Living in a World Where Facts Don’t Matter

thomas paine on reason

People who believe science is the best way we have to explain the world we live in and who believe facts matter find themselves under increasing assault by people who refuse to accept things as they are. I am all for vigorous debate and disagreement, but there comes a time when what matters is facts. Recently, a family member — who happens to be a Trump-supporting Evangelical pastor — posted a quote allegedly by Alexandria Ocasio-Cortez on social media. Generally, I avoid discussing politics and religion on my personal Facebook account. Want to discuss such things with me? Go to my Facebook page or my blog. My personal Facebook account is reserved for photographs, family stuff, silly memes, and cat videos.

For whatever reason — boredom, perhaps? — I decided to respond to the Ocasio-Cortez quote. The quote seemed out of character for Ocasio-Cortez, so I went to Snopes to check it out. Sure enough, the quote was false. After determining the quote’s truthfulness, I left the following comment: thou shalt not bear false witness. This got me excommunicated; not unfriended, just blocked from seeing the man’s posts. I don’t play that game, so I unfriended him. I then let him know that I did so, and why.
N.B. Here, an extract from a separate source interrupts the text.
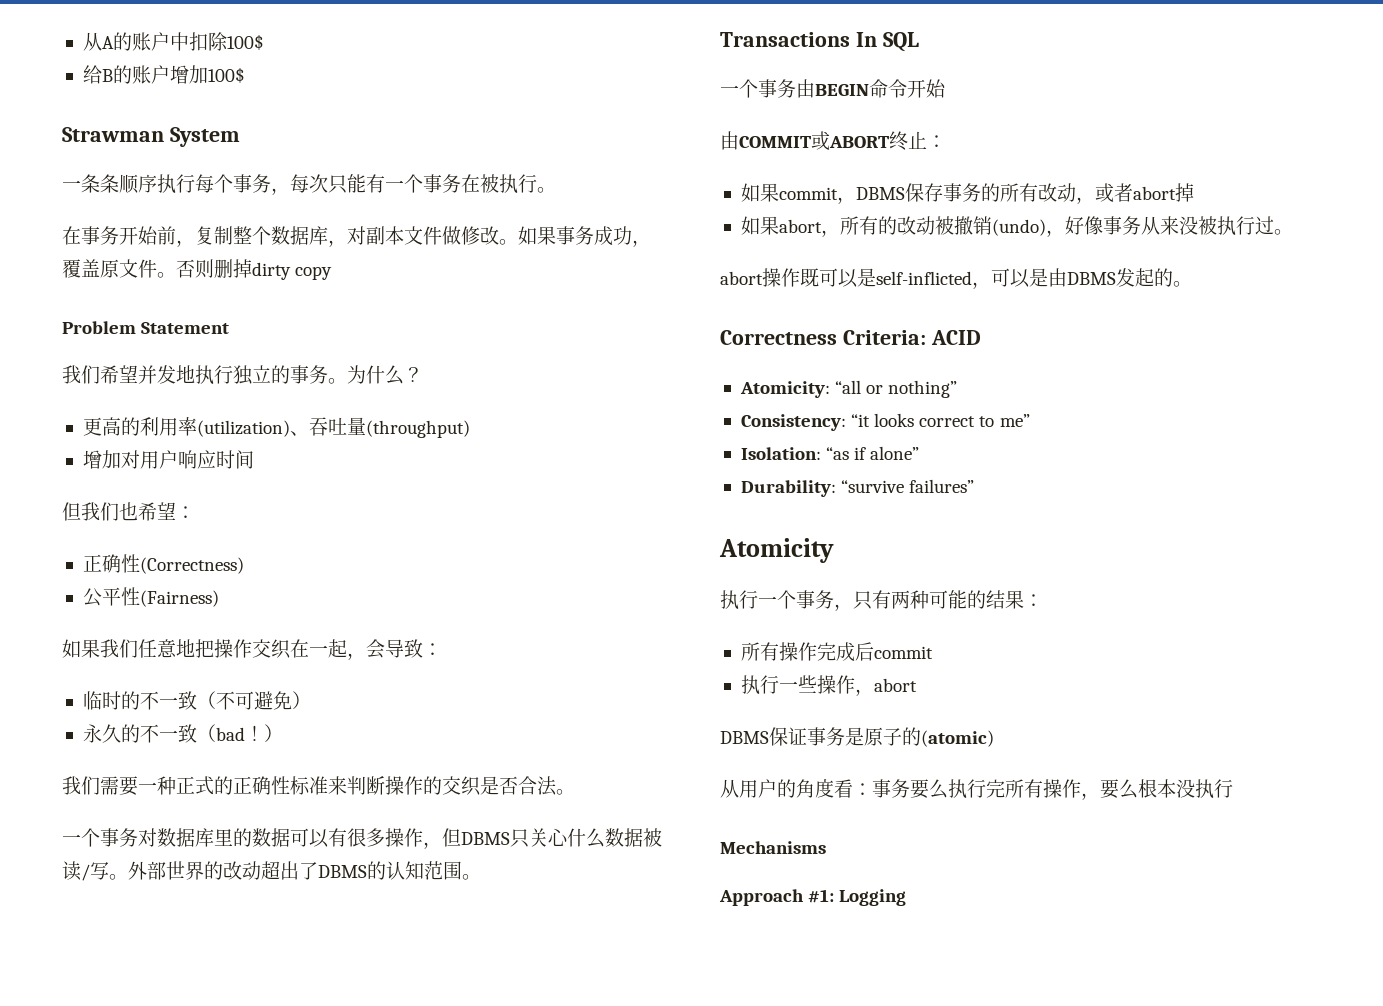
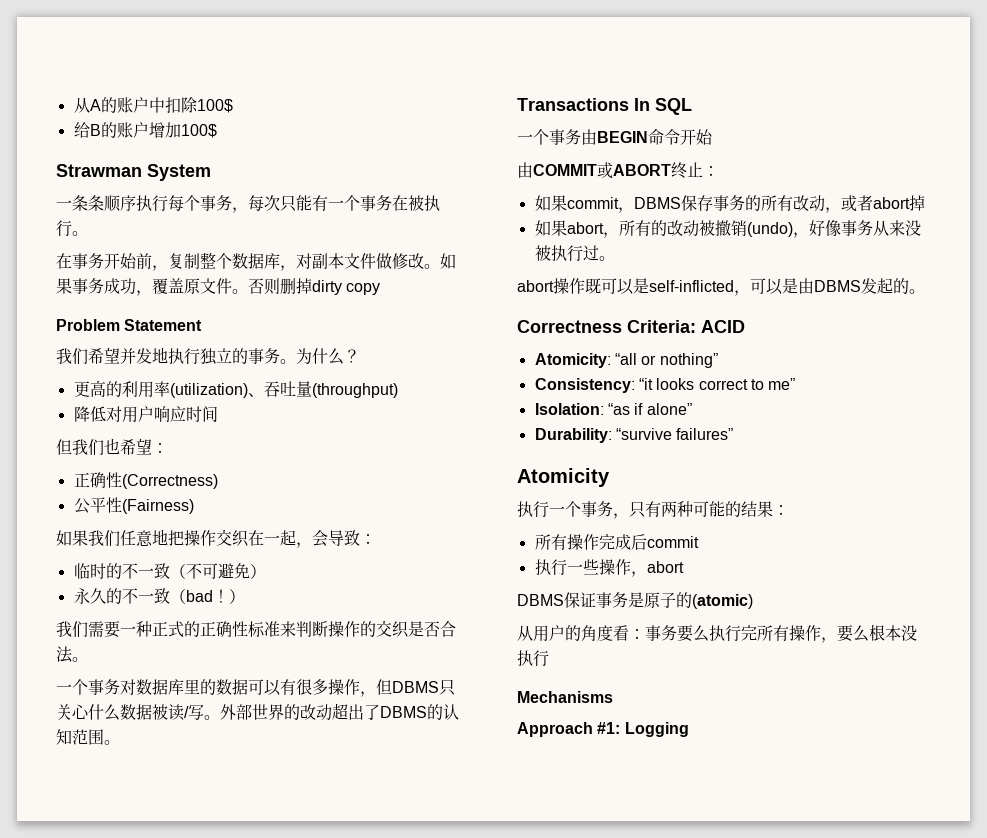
[82,450,121,469] 增加 -> [73,406,106,422] 降低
The false quote perfectly fits this man’s worldview; his view of secularism, liberalism, socialism, and Democrats. In his mind, it must be true because it reinforces his sincerely-held political beliefs. I suspect many readers could tell similar stories; times when they challenged religious or political statements with facts. I have repeatedly responded to false claims on Facebook from friends and family members by commenting with a link to the relevant Snopes article. I have yet to have someone say to me, thanks for pointing out my error. I made a mistake. All I get is silence, and the false quote or meme continues to live on in infamy.

In 2017, Dr. R. Kelly Garrett wrote an article titled, Facts don’t matter to Americans, and we should be worried.

Garrett said:

Have you ever thought to yourself, “I’ll bet that’s true,” before you had all the facts? Most people probably have at some point.

Where people differ is in how often they do so. A 2016 survey that my colleague Brian Weeks and I conducted found that 50.3 percent of all Americans agreed with the statement “I trust my gut to tell me what’s true and what’s not.” Some of those polled felt quite strongly about it: About one in seven (14.6 percent) strongly agreed, while one in 10 (10.2 percent) strongly disagreed.

In other words, there’s a lot of variation in how Americans decide what to believe.

In a recent paper, we were able to use the findings from this survey and two others to dig into the different approaches people take when deciding what’s true.

We found some surprising differences between how people think about intuition and how they think about evidence. It turns out that how often someone trusts their intuition and how important they think it is to have evidence are two separate things. Both make a big difference in what we believe.

What we learned offers some hope for people’s ability to tell truth from fiction, despite the fact that so many trust their gut.

Many incorrect beliefs have political foundations. They promote a policy, an ideology or one candidate over another.

People are susceptible to political misinformation because they tend to believe things that favor their side — even if it isn’t grounded in data or science. There are numerous factors at play, from the influence of nonconscious emotions to the need to defend a group that the individual identifies with.

For these reasons, millions of Americans believe things that aren’t true.

….

With all the talk about political bias, it’s easy to lose track of the fact that politics aren’t the only thing shaping people’s beliefs. Other factors play a role too.

For example, people are more likely to believe something the more often they’ve heard it said — commonly known as the illusory truth effect. And adding a picture can change how believable a message is, sometimes making it more convincing, while at other times increasing skepticism.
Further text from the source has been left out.